## [Task statement]
The listing below must be copied exactly and in full.

## [Given data]
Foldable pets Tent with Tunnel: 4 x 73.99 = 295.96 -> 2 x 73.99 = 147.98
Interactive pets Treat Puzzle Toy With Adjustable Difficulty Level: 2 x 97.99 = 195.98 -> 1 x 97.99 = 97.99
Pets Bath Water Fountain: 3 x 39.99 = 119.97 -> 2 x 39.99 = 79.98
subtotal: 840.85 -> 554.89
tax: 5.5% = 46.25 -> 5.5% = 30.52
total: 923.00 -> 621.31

## [Response to the exercise]
Foldable pets Tent with Tunnel: 4 x 73.99 = 295.96 -> 2 x 73.99 = 147.98
Interactive pets Treat Puzzle Toy With Adjustable Difficulty Level: 2 x 97.99 = 195.98 -> 1 x 97.99 = 97.99
Pets Bath Water Fountain: 3 x 39.99 = 119.97 -> 2 x 39.99 = 79.98
subtotal: 840.85 -> 554.89
tax: 5.5% = 46.25 -> 5.5% = 30.52
total: 923.00 -> 621.31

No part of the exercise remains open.